This delicious food is as addictive as hard drugs… and could be the reason you can’t lose weight

The majority of us have this food in our fridges and it’s obvious why: it’s so darn delicious. But health experts are now warning that it could be as addictive and as hard drugs…

A special chemical found in addictive drugs has been located in a dairy product a vast amount of us love: cheese. Why, though?

Using the Yale Food Addiction Scale, designed to measure a person’s dependence on, scientists found that cheese is particularly potent because it contains casein, a substance present in all dairy products. It can trigger the brain’s opioid receptors which are linked to addiction, which any cheese lover can tell you makes sense. Cheese is rarely enjoyed in tiny pieces!

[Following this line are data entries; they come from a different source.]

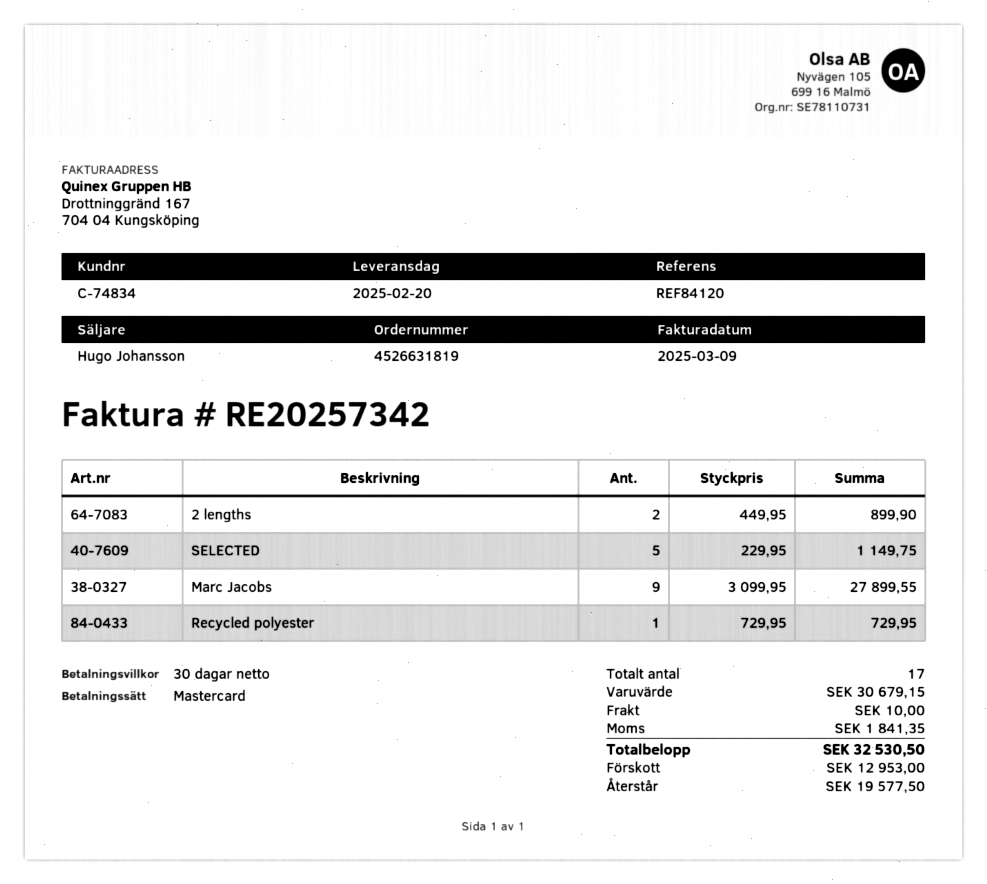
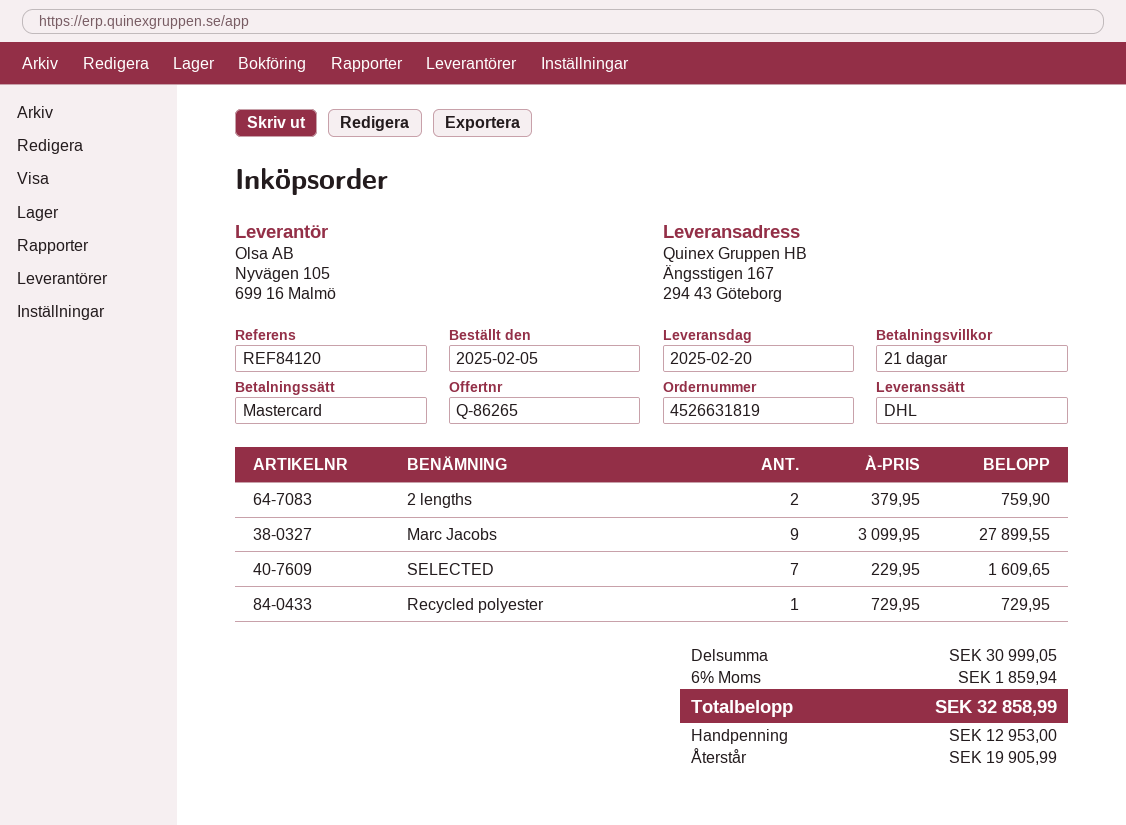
payment terms: 30 days -> 21 days
2 lengths: 2 x 449.95 = 899.90 -> 2 x 379.95 = 759.90
SELECTED: 5 x 229.95 = 1149.75 -> 7 x 229.95 = 1609.65
subtotal: 30679.15 -> 30999.05
shipping: 10.00 -> none
tax: 1841.35 -> 1859.94
total: 32530.50 -> 32858.99
balance: 19577.50 -> 19905.99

It’s no laughing matter however, with research showing just how problematic an addiction to cheese can be.

According to Independent.co.uk, researchers asked 120 undergraduates to answer the Yale Food Addiction Scale, and were asked to choose between 35 foods of varying nutritional value.

A second part to the study involved 384 people who were presented with the same items of food, but in a hierarchical linear order.

Researchers behind the study, published in the Public Library of Science One journal, found that fat was linked to problematic eating whether or not participants were addicted to food.

Erica Schulte, one of the authors of the research, told Techtimes that fat appeared to equally anticipate problematic eating, whether or not the participants had food addiction manifestations.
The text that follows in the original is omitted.